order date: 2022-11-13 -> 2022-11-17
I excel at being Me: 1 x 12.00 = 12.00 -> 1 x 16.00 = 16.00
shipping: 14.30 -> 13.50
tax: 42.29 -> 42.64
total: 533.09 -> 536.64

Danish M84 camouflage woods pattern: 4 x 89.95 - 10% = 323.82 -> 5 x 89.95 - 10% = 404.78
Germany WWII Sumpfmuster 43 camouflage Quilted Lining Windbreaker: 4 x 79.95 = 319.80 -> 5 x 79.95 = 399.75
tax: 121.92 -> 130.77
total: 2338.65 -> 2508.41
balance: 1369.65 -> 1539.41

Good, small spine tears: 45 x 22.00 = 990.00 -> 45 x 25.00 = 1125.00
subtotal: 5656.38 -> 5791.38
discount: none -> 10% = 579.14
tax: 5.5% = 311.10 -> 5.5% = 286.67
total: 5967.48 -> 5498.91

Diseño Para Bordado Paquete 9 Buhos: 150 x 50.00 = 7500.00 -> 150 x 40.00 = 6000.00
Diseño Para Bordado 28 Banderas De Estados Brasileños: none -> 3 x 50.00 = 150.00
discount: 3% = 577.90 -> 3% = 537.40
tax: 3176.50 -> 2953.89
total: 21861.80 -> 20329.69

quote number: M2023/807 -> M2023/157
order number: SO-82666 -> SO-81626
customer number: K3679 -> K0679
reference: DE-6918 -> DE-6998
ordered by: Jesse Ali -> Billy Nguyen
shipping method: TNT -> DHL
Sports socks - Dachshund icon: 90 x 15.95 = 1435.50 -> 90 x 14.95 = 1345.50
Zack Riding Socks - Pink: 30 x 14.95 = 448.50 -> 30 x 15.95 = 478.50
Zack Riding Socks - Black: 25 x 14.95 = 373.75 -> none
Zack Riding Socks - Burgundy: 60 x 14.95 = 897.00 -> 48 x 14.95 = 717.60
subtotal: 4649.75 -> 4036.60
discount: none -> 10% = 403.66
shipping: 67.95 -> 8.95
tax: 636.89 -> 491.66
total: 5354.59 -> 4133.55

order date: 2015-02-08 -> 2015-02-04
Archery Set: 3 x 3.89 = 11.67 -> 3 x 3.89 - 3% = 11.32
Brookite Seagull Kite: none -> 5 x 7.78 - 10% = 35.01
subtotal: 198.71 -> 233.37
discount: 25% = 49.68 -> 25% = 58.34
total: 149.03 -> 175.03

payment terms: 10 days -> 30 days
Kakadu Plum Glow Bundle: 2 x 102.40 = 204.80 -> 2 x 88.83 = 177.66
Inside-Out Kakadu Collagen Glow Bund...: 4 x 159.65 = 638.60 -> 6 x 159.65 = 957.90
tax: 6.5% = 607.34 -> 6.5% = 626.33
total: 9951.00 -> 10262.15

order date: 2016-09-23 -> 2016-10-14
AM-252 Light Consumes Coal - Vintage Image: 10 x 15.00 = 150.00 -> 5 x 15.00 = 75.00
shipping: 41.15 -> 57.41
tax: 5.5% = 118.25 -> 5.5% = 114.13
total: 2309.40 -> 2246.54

===

What to produce: Scan the material line by line and report each one that contains "Diseño".

Output of the task:
Diseño Para Bordado Paquete 9 Buhos: 150 x 50.00 = 7500.00 -> 150 x 40.00 = 6000.00
Diseño Para Bordado 28 Banderas De Estados Brasileños: none -> 3 x 50.00 = 150.00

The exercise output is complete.